Rasulullah saw. bersabda, sebagaimana dituturkan oleh Abdullah bin Umar ra., “Shalat berjamaah itu lebih baik dua puluh tujuh kali dibandingkan dengan shalat sendirian.
(HR al-Bukhari, Muslim at-Tirmidzi dan an-Nasa’i).
Rasul saw. juga pernah bersabda, “…Tiadalah seseorang berwudhu dengan sempurna, lalu pergi ke salah satu masjid (untuk shalat berjamaah), melainkan bagi setiap ayunan langkahnya Allah Swt. mencatat satu kebaikan, mengangkatnya satu derajat dan menghapus darinya satu keburukan…Sungguh tidak ada seorang pun yang menunda-nunda shalat (dengan shalat di rumah) kecuali orang yang benar-benar munafik…
(HR Muslim, Abu Dawud, an-Nasa’i dan Ibn Majah).
Dalam hadis lain, Rasulullah saw. juga bersabda, “Seseorang yang senantiasa melaksanakan shalat berjamaah di masjid selama empat puluh hari tanpa tertinggal takbir yang pertama (bersama imam) akan mendapatkan dua jaminan: diselamatkan dari azab neraka dan dibebaskan dari sifat-sifat munafik.
(HR at-Tirmidzi).
Banyak hadis yang menjelaskan tentang keutamaan shalat berjamaah di masjid bagi seorang Muslim. Namun demikian, tiga hadis ini saja cukup untuk menggambarkan betapa istimewanya shalat berjamaah di masjid. Tidak aneh jika Rasulullah saw. sendiri, juga para Sahabat dan generasi shalafush-shalih senantiasa sungguh-sungguh menjaga shalat berjamaah, persis sebagaimana mereka menjaga ibadah-ibadah sunnah yang lain seperti membaca al-Quran, shaum sunnah, bersedekah dll.
Baginda Rasul saw., misalnya, tidak pernah meninggalkan shalat berjamaah di masjid. Bahkan ketika hampir wafat, dan sebelumnya beberapa kali pingsan, beliau tetap berupaya pergi ke masjid. Itu pun setelah beliau beberapa kali mencoba mengambil air wudhu dan gagal. Saat beliau berhasil berwudhu, beliau segera memaksakan diri pergi ke masjid, dengan dipapah oleh Abbas ra. dan salah seorang Sahabat yang lain.
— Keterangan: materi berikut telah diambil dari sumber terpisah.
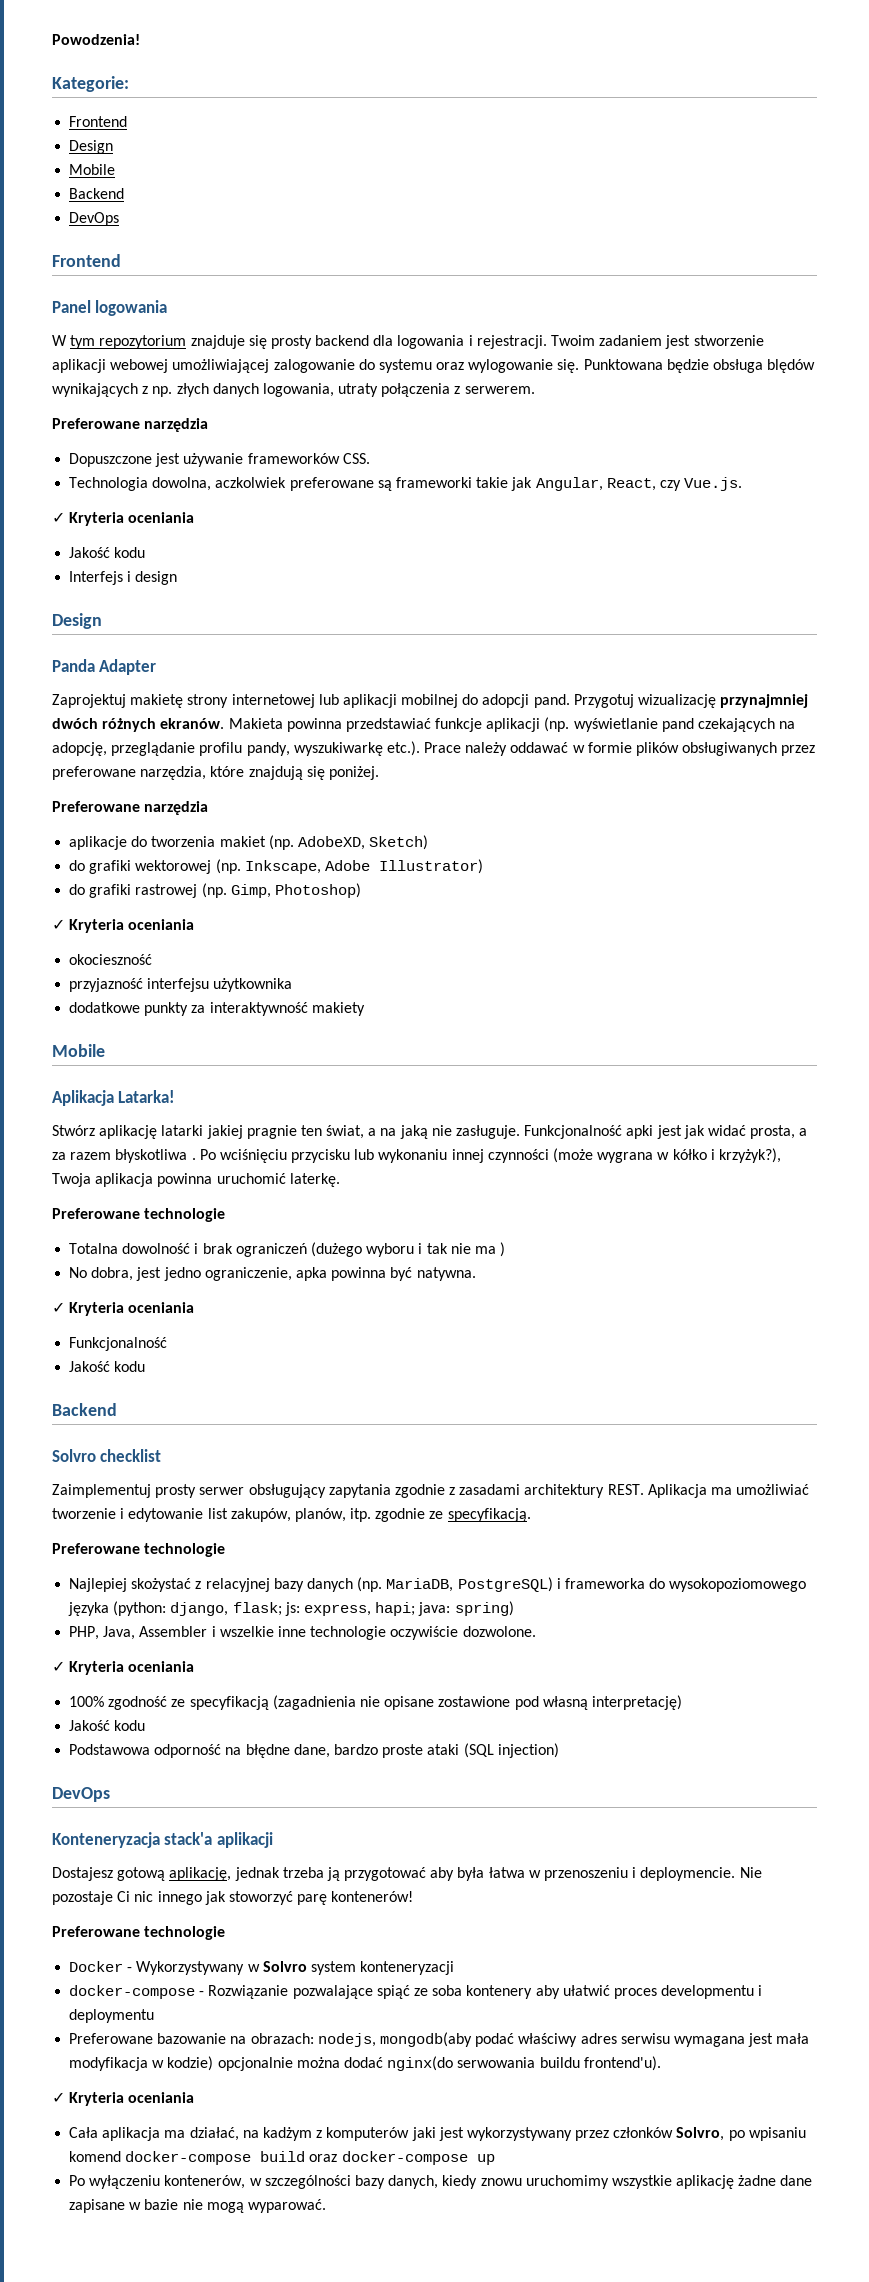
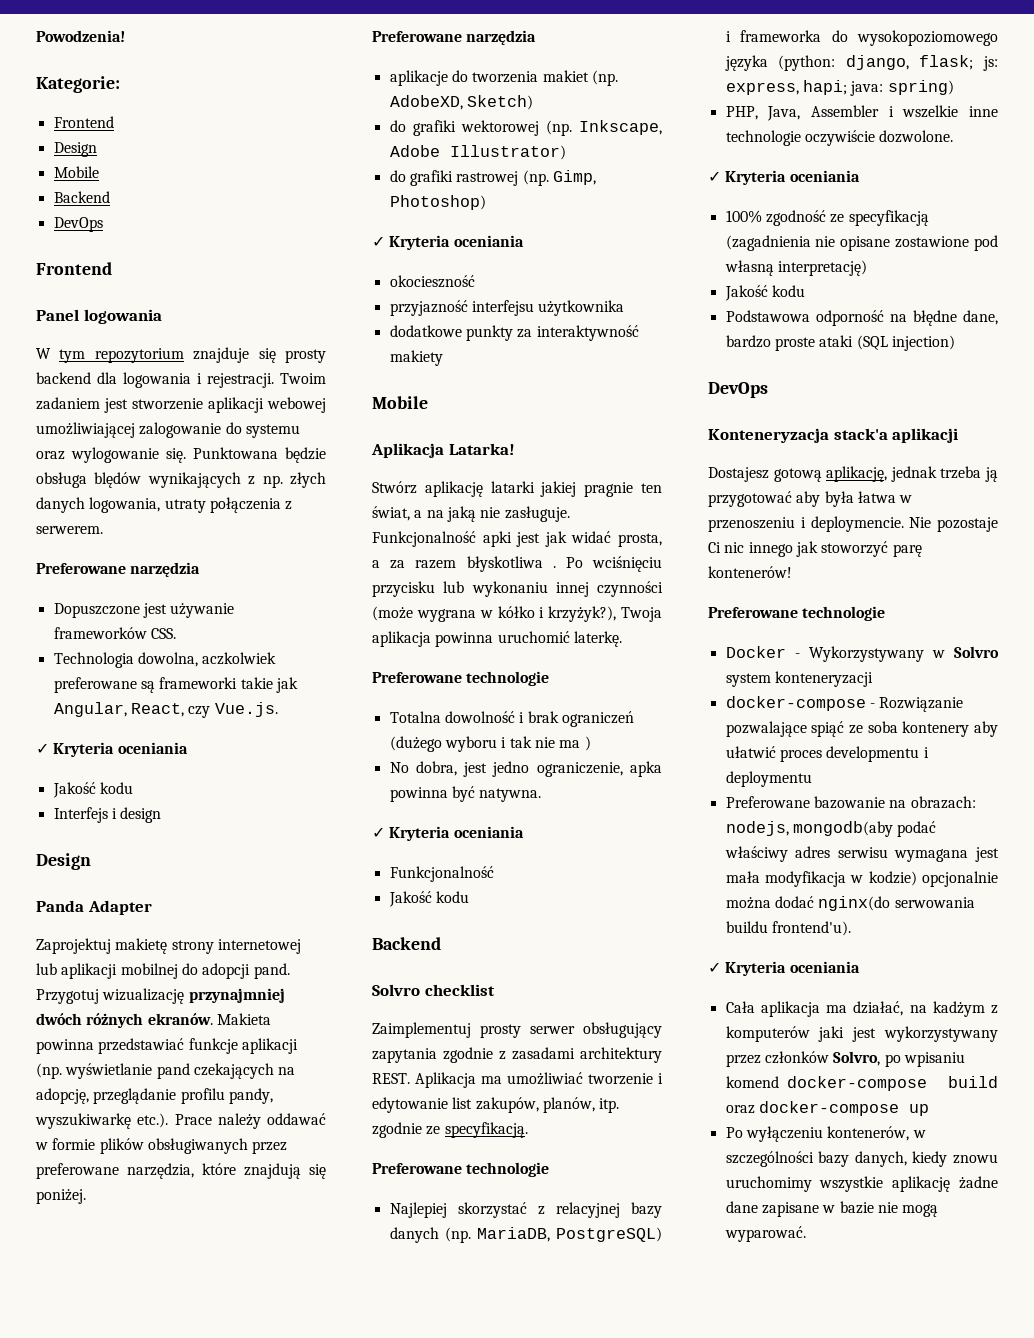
[131,1578,192,1592] skożystać -> [457,1202,527,1218] skorzystać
Saat itu beliau sudah tidak kuat berdiri tegak untuk shalat. Atas permintaan beliau, Abu Bakar ra. kemudian menjadi imamnya. (HR al-Bukhari dan Muslim).
*****
Pembaca yang budiman, seorang Muslim, apalagi pengemban dakwah, sudah seharusnya sangat tertarik dengan keistimewaan dan keutamaan shalat berjamaah ini. Bahkan seandainya kita selalu mengejar pahala dalam beribadah, tentu ibadah salat berjamaah tidak mungkin kita tinggalkan, kecuali jika ada uzur. Mengapa? Sebab, sering demi keuntungan duniawi saja, kita begitu sungguh-sungguh meraihnya, maka begitu pula seharusnya saat kita mendambakan ’keuntungan’ di akhirat berupa pahala dan dijauhkannya kita dari azab neraka. Bahkan kesungguhan dalam meraih keuntungan akhirat seharusnya lebih besar lagi. Sebabnya, keuntungan akhirat adalah abadi dan tak ternilai, sementara keuntungan duniawi, betapapun besarnya, pasti terukur dan tidak kekal. Itulah yang dipahami oleh Rasulullah saw., para Sahabat dan generasi shalafush-shalih setelah mereka.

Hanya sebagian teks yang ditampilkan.